A favor del paso hacia el siglo XXI mexicano hay aliados e instrumentos que no existían antes. A pesar de que la mayor parte de la sociedad sigue desmovilizada —especialmente en los estados donde participar equivale a arriesgar la vida— la capacidad de hacerse oír de quienes pueden y quieren formar parte de organizaciones civiles con causas definidas, es mucho mayor que antes. Las tecnologías de información y comunicación han modificado dramáticamente las relaciones entre las personas, pero también han hecho mella en los viejos controles del poder político. Hoy es mucho más fácil documentar mentiras, construir y oponer información valiosa y transmitir mensajes entre ciudadanos. Basta un celular y una conexión a internet para tener más información y más influencia que las que haya tenido jamás un ciudadano de otra época; y ni siquiera es necesario salir de casa para volverse un militante activo.
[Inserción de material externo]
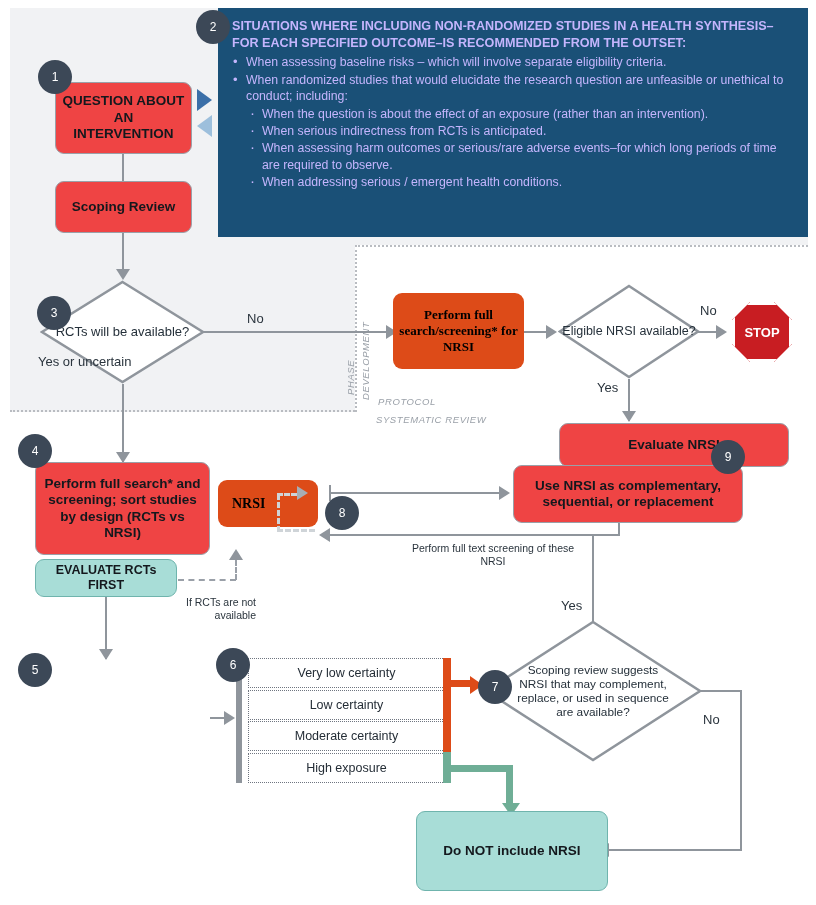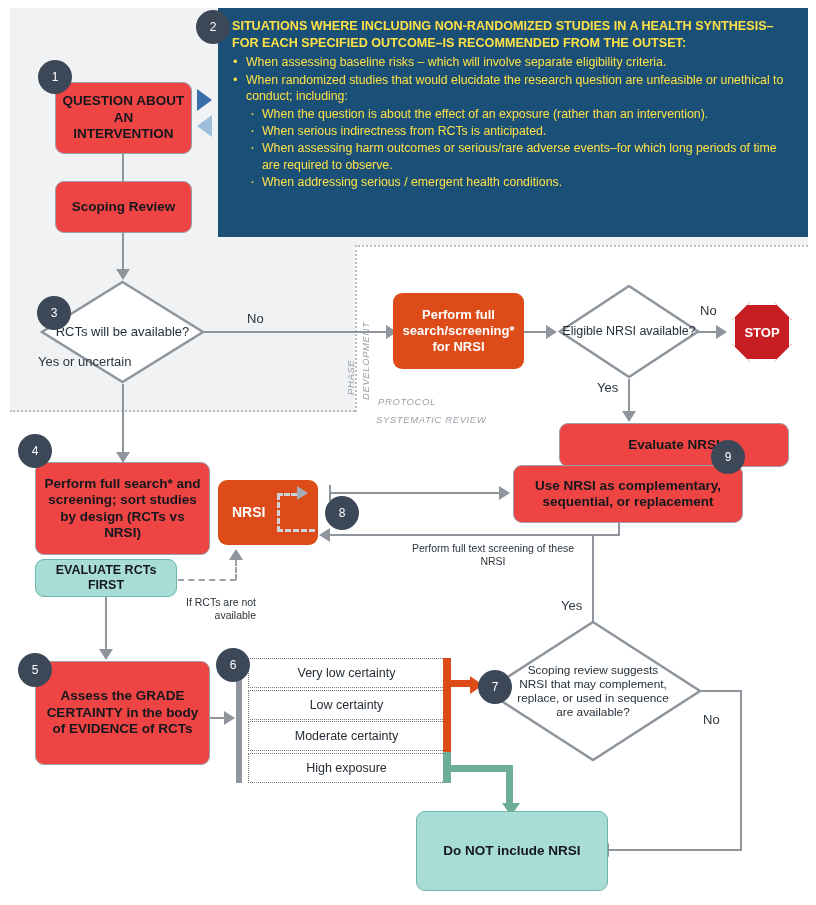"SITUATIONS WHERE INCLUDING" .infobox { color: #fde047 -> #c4b5fd }
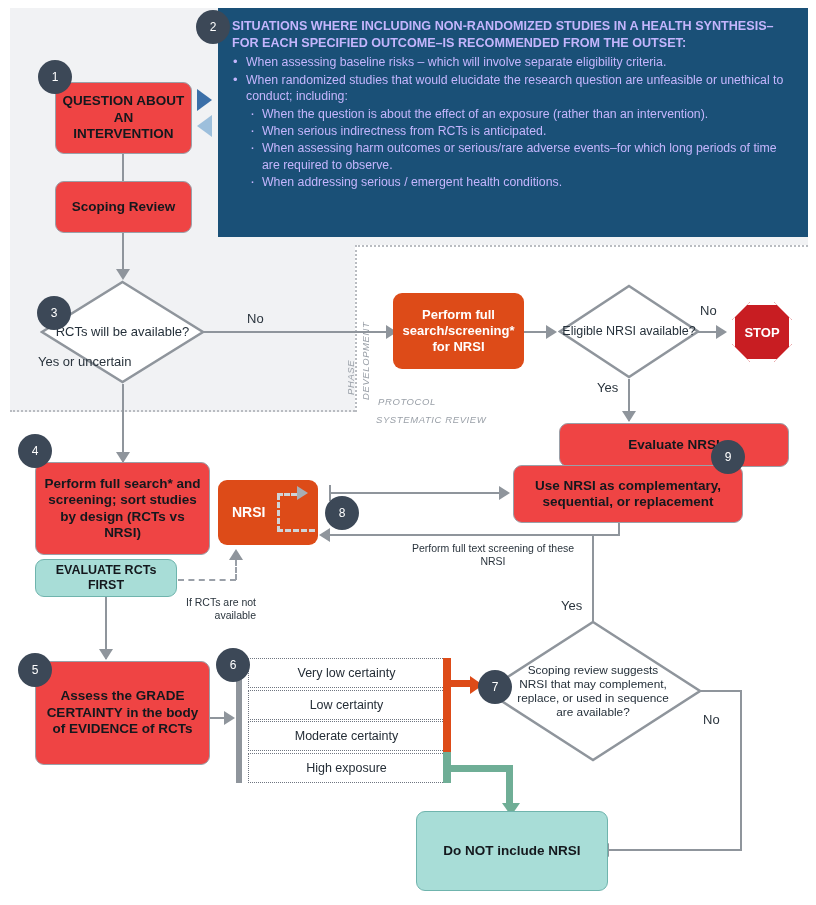"Perform full search/screening* for NRSI" .node.orange { color: #ffffff -> #000000; font-family: none -> Liberation Serif, serif }
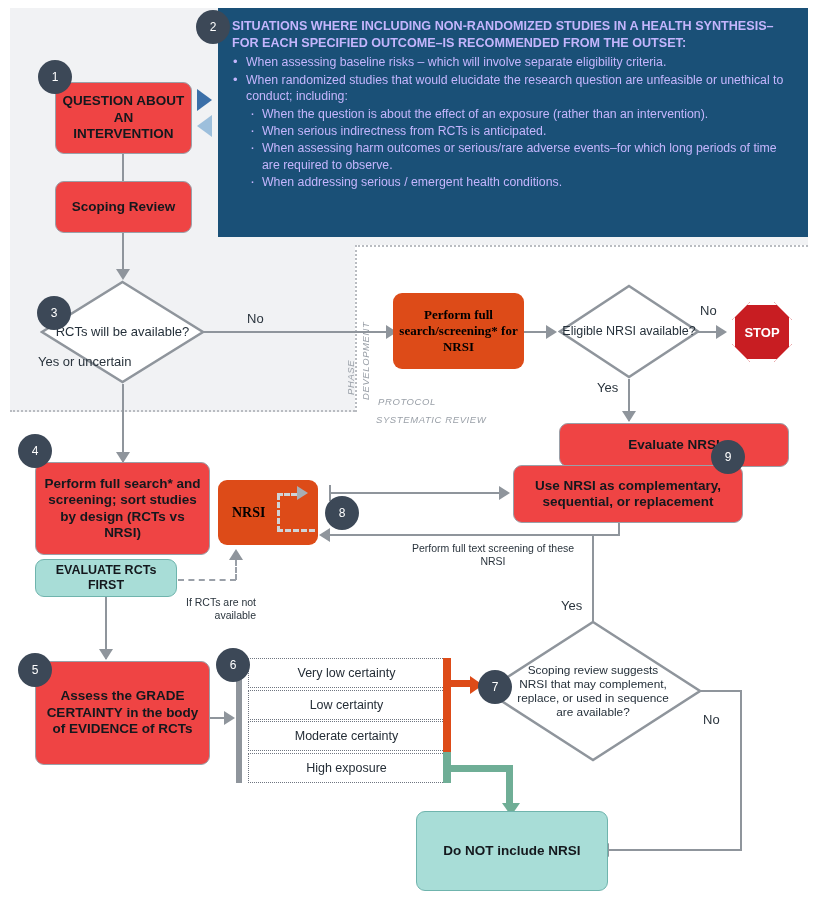"NRSI" div.node { height: 65px -> 47px }
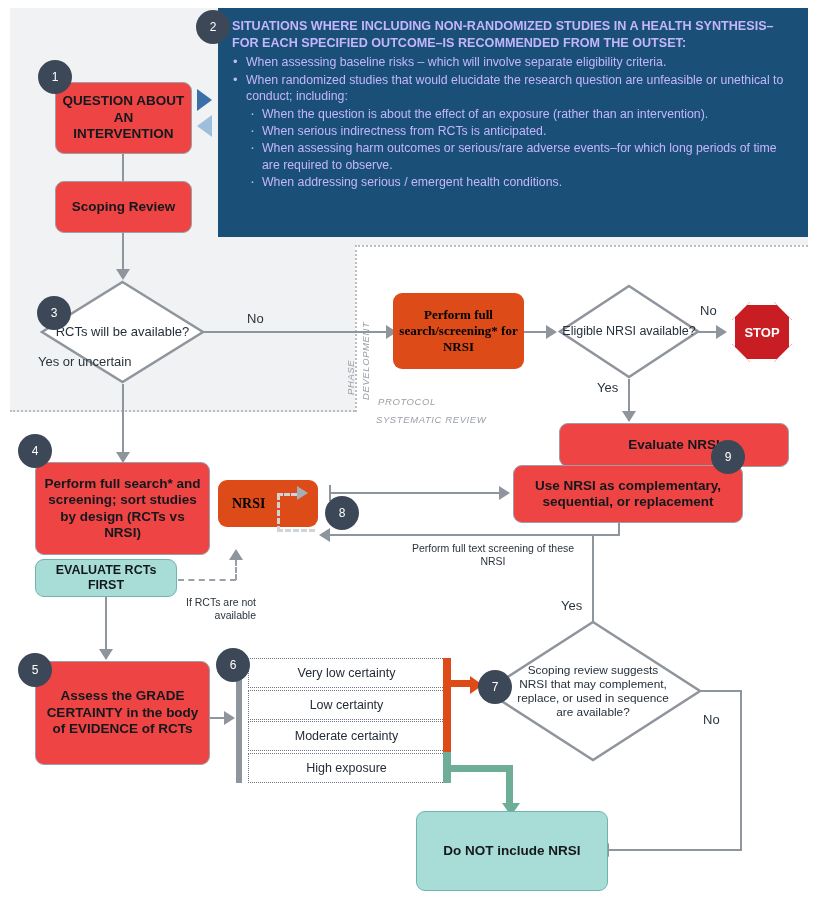"Assess the GRADE CERTAINTY in" div.node { html: <div>Assess the GRADE CERTAINTY in the body of EVIDENCE of RCTs</div> -> none }
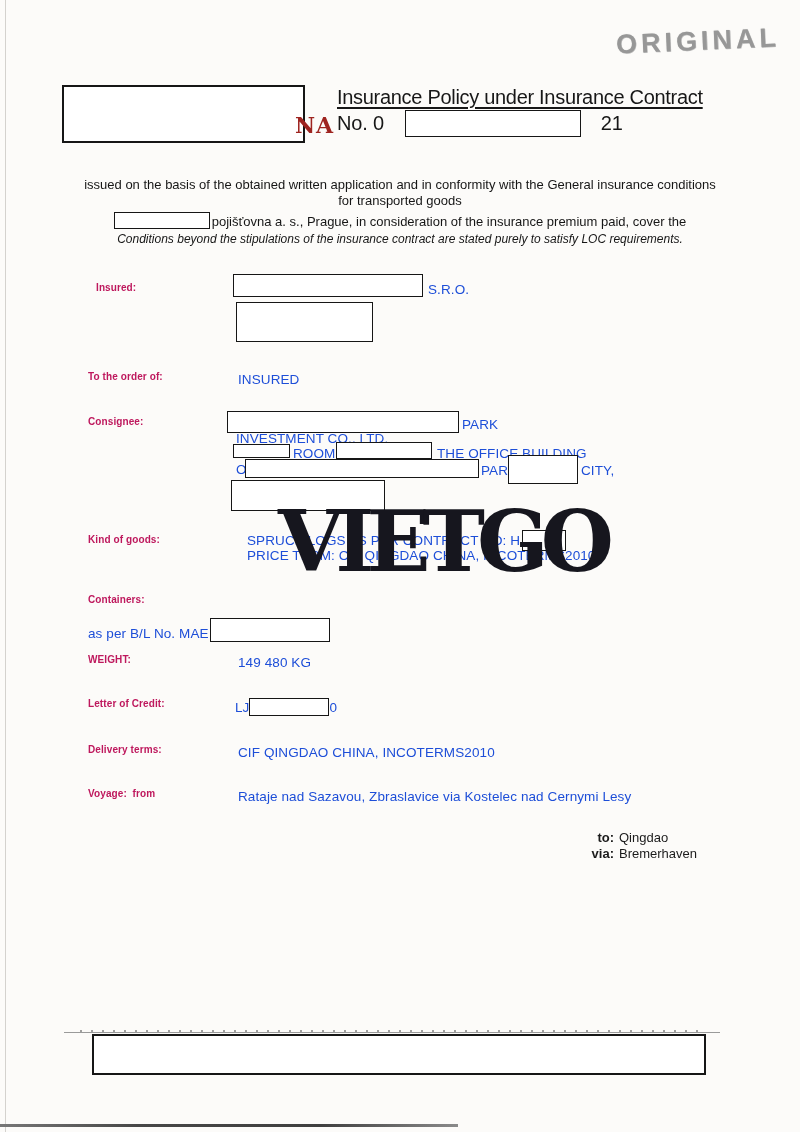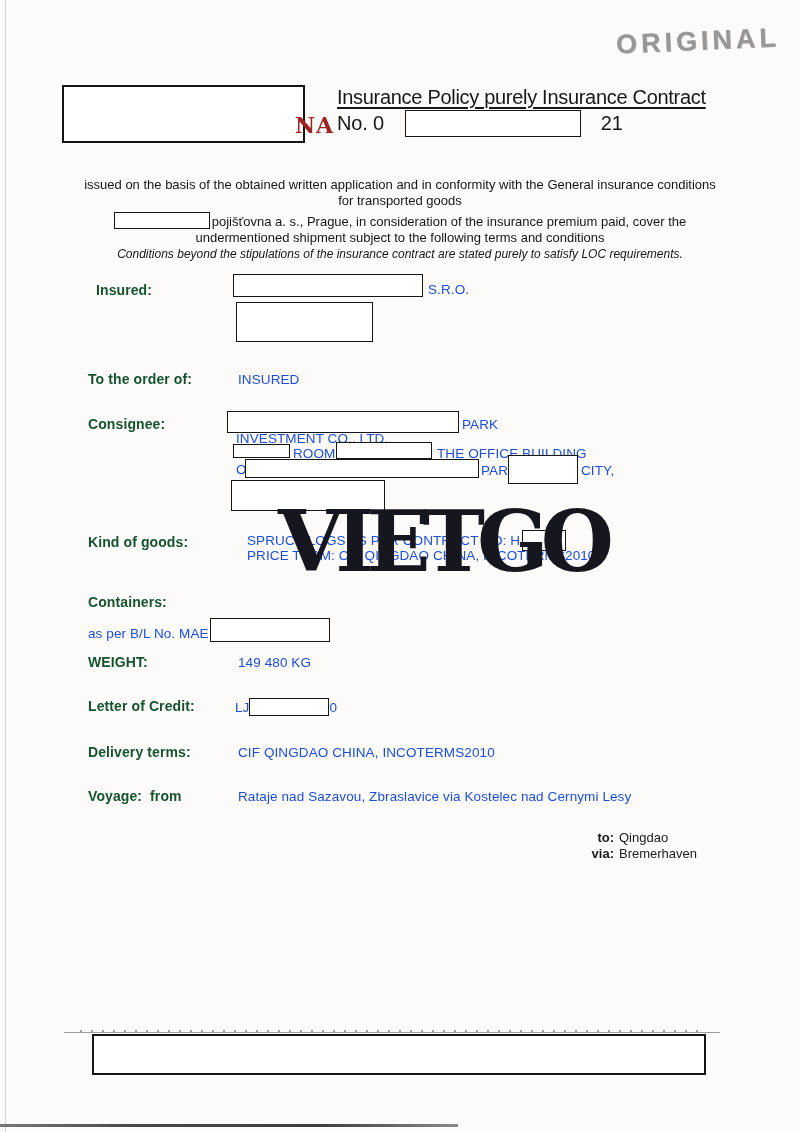"Insurance Policy purely Insurance" div.abs { text: purely -> under }
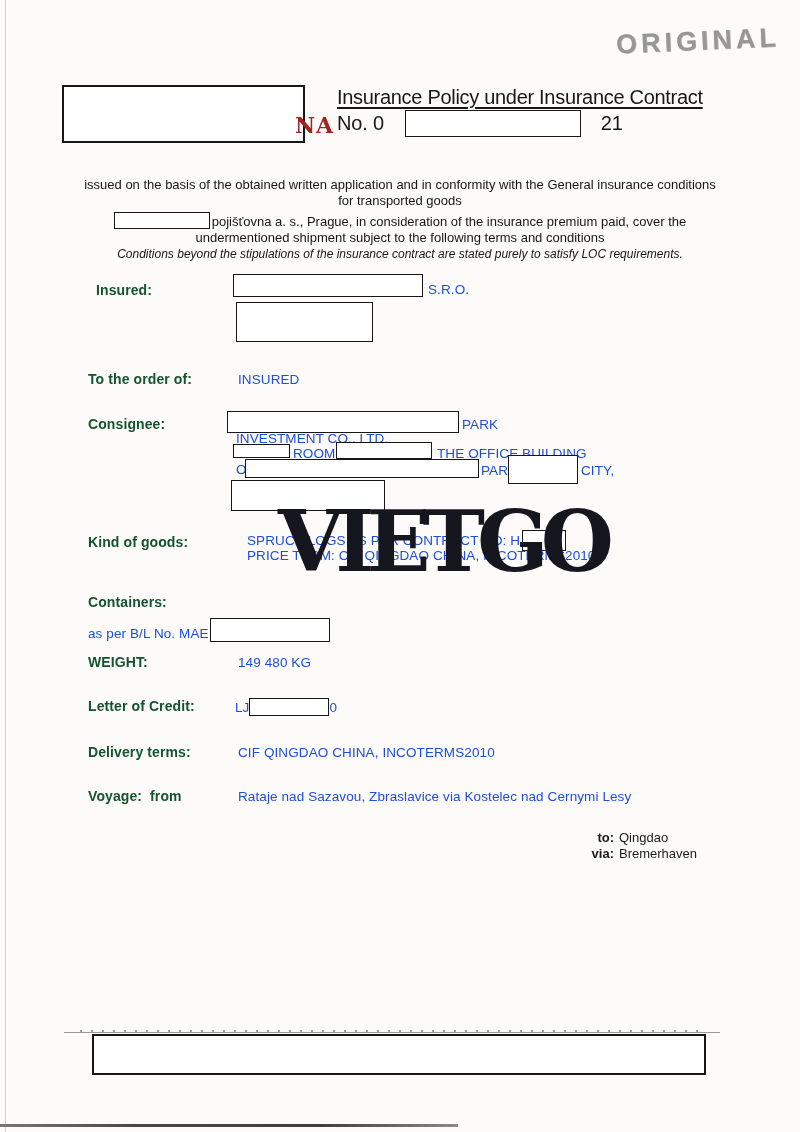"undermentioned shipment subject to the" span.ln { html: <span>undermentioned shipment subject to the following terms and conditions</span> -> none }
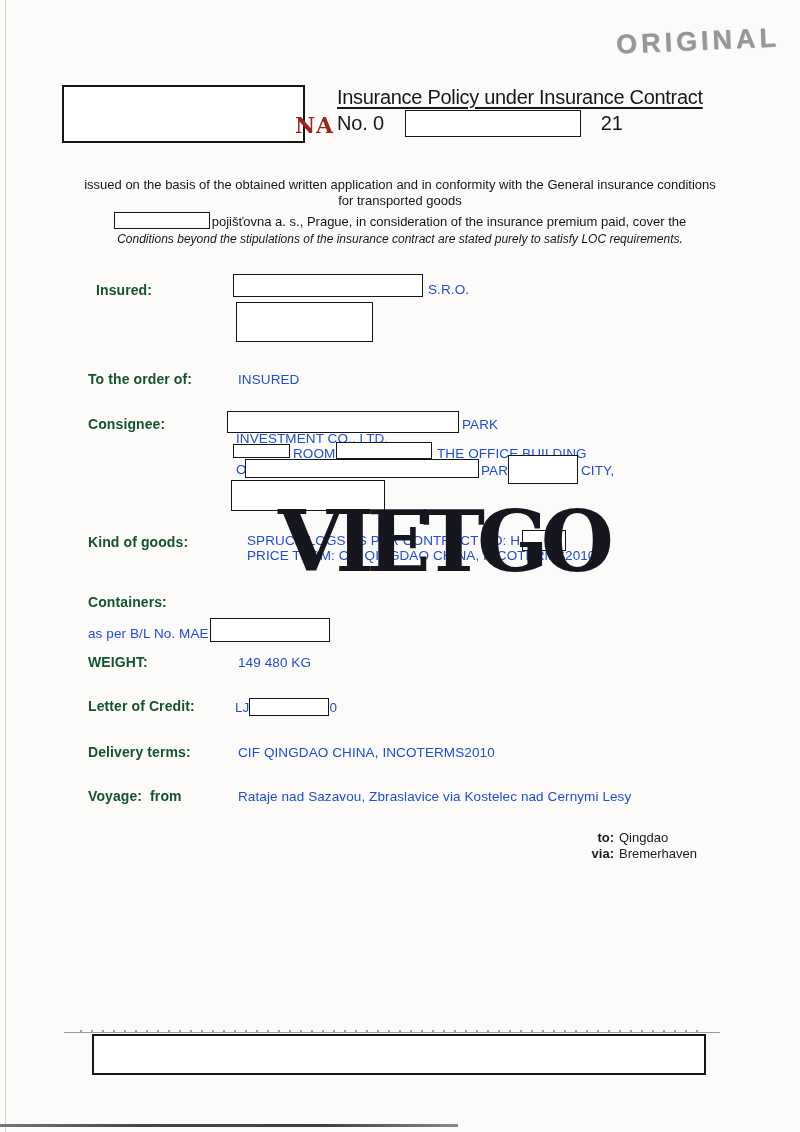"Insured:" .lbl { color: #14532d -> #be185d; font-size: 14px -> 10px }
Ese flujo de información también ha potenciado las alianzas y diluido las fronteras entre los académicos y los —así llamados— activistas. Cada vez hay más organizaciones sociales que producen conocimiento especializado con métodos científicos y más académicos que quieren influir con sus estudios en la vida pública. Y entrambos hay un común denominador: su hartazgo de los controles corporativos tradicionales y de la corrupción del régimen. En la misma trama hay empresarios que han comenzado a descubrir que les puede ir mucho mejor si se desatan de los moches y si cuentan con seguridad jurídica; a esos empresarios tampoco les gusta depender de los humores y las exigencias del político de turno. Ya no son soldados de la revolución, sino de su propio esfuerzo.
Y por supuesto, están los legisladores y los burócratas que apuestan por el mérito. Siempre he pensado —e incluso documentado— que los segundos hacen mayoría, pero están sometidos por la ausencia de un sistema de carrera digno. Pero eso también puede cambiar, si ellos mismos se deciden a exigirlo. Y en cuanto a los primeros, la minoría que quiere honrar su oficio está comenzando a comprender —eso creo— que la mala fama que los aplasta sólo podrá modificarse ejerciendo su labor con un verdadero compromiso democrático; es decir, enfrentando el alud de leyes que vendrá para cambiar radicalmente el ejercicio del poder en México.
No vivirá mucho quien no logre ver el resultado de esta pugna, pues las cartas están echadas para este año. Confiemos, al tomar aire para emprender la ruta, que algo fundamental habrá cambiado al despertar del año 17.